Surely there was some differen
ce of degree - between Binnie and Chloe at least, even if Chloe and Lady Lionnel were mentioned in the same breath. He was astonishingly open about it all. Throughout the conversation Sir Richard chain-smoked his black Sobranies, but otherwise showed no sign of embarrassment.
When he had finished the packet he requested the proprietor of the restaurant, a handsome but sad-eyed man with the heavy fleshy build of a successful opera singer, to request another from his chauffeur.
'Sir Richard is feeling better today?' said the man conversationally when he returned.

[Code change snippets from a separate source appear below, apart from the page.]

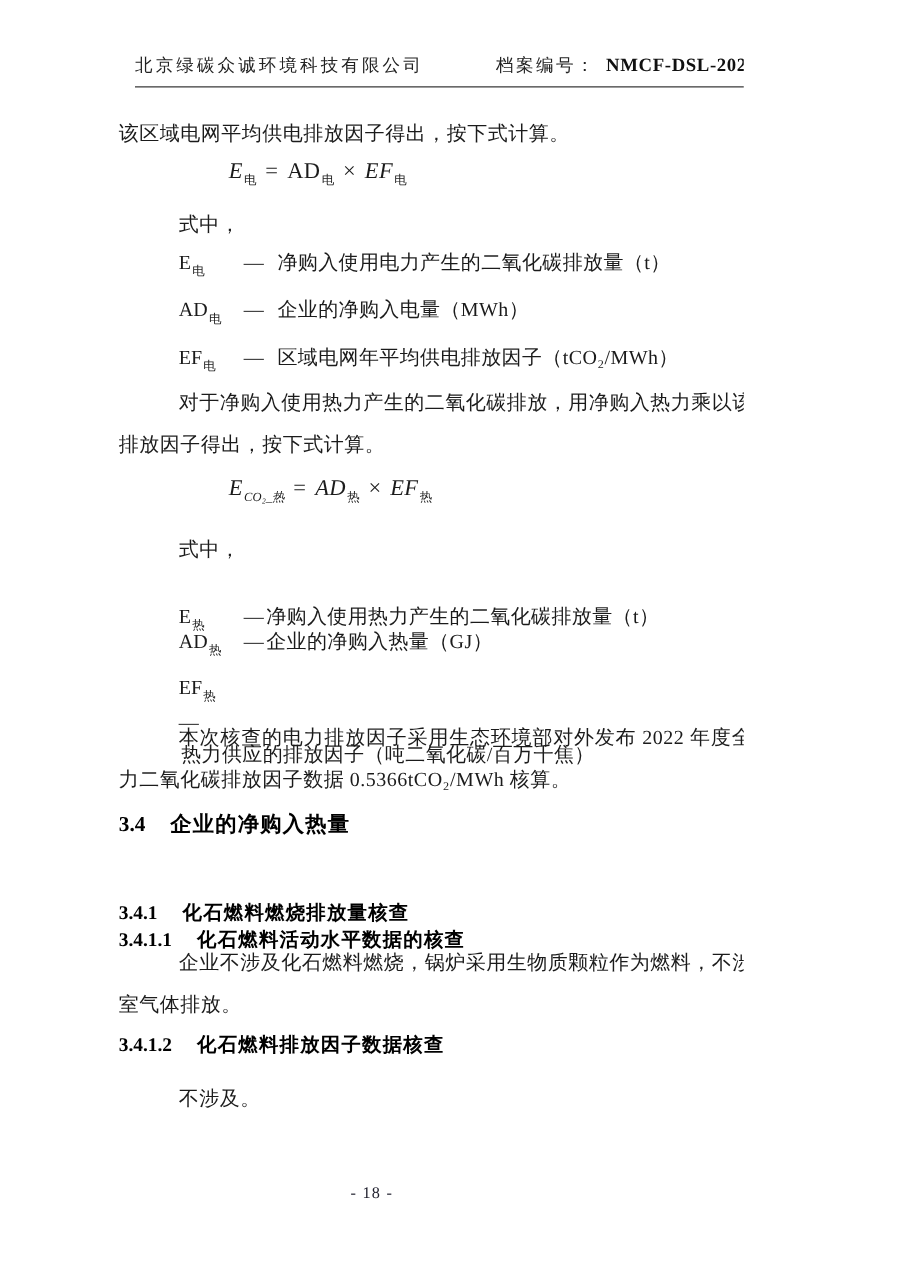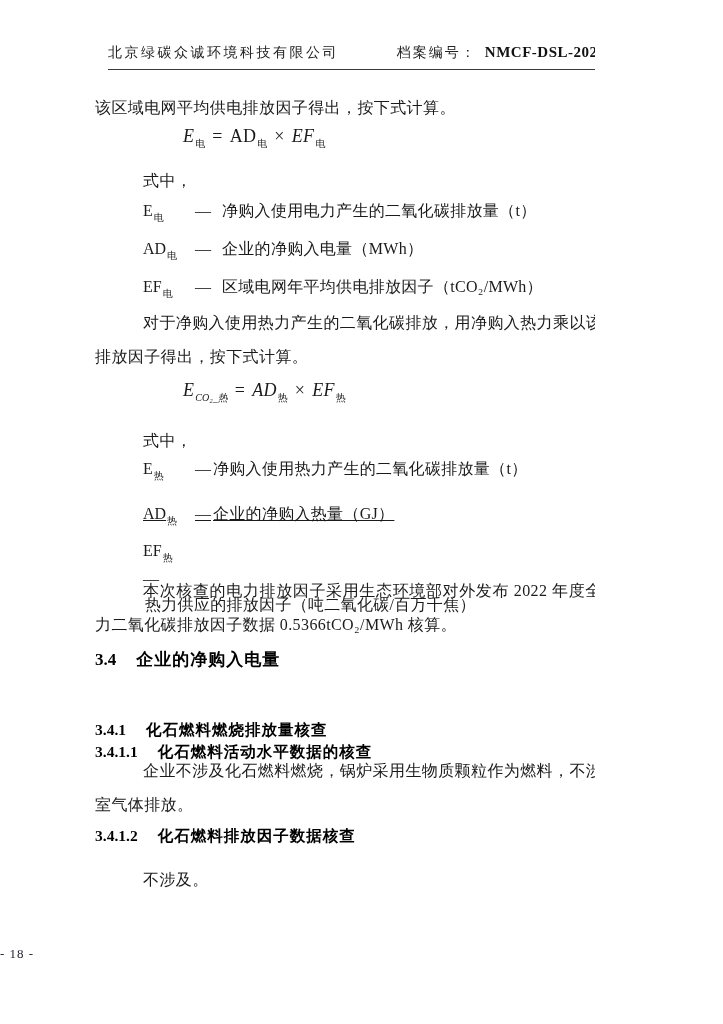"E热" div.abs { top: 456px -> 481px }
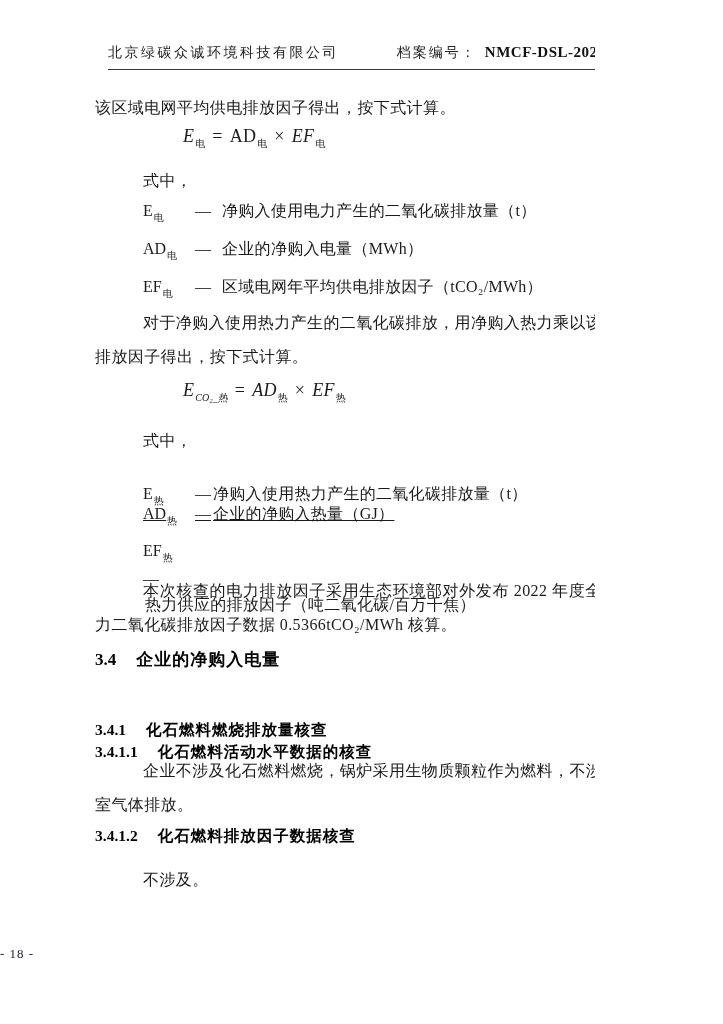"AD热" div.abs { text-decoration: underline -> none }
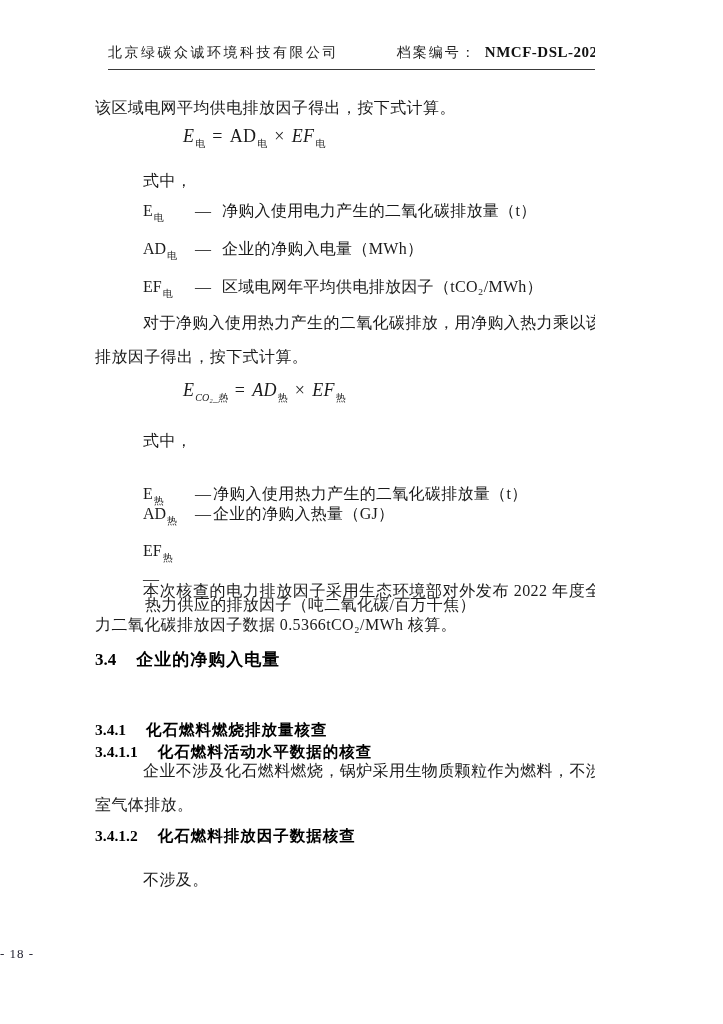"企业的净购入电量" span.h-title { text: 电 -> 热 }
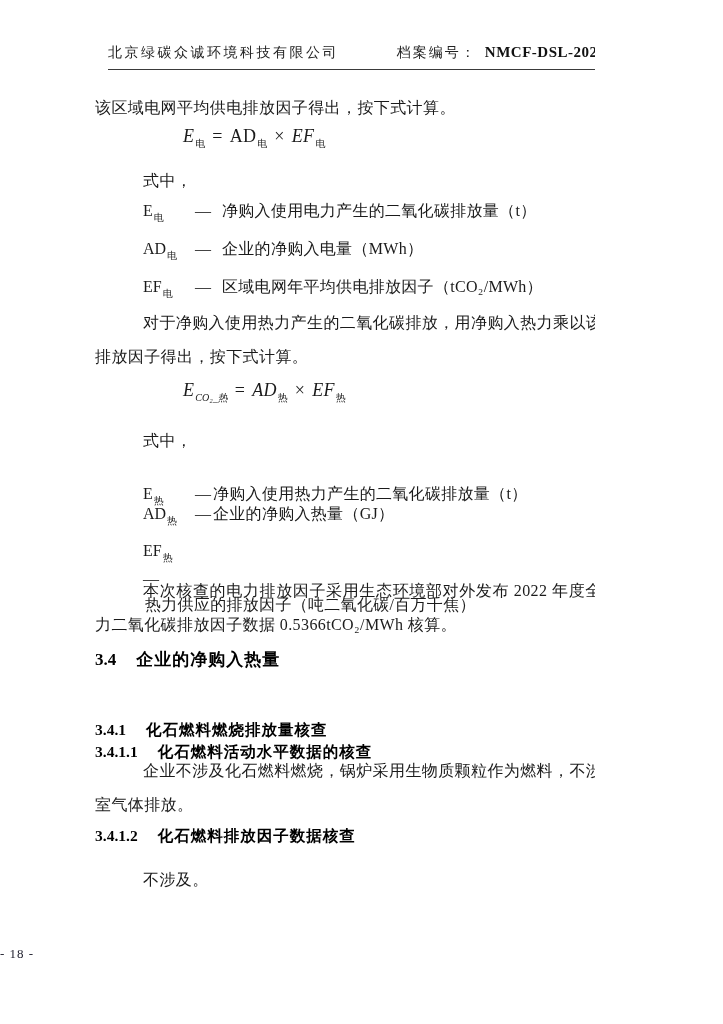"- 18 -" .footer { text-align: none -> center }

Thank you, Stavros. I certainly am. But it was my wife who was ill not me,' replied Lionnel with a flash of the satyr's grin. 'Now I bet you're never ill,' he said looking at Jemima as the proprietor turned deftly away, too experienced to look embarrassed at the mention of a wife, but somehow conveying apology for having instigated a conversation about one lady in front of another. 'Francesca has rotten health. London for example simply doesn't suit her. She feels right as rain at Parrot - sea air and all that kind of thing.'
'But I take it she comes up sometimes? Here, for example?' Jemima's curiosity about Sir Richard's domestic arrangements was aroused in spite of herself.
'Oh absolutely. In fact we had lunch together here on Saturday.' It took Jemima a second or two to realize that he was referring to the day of the murder.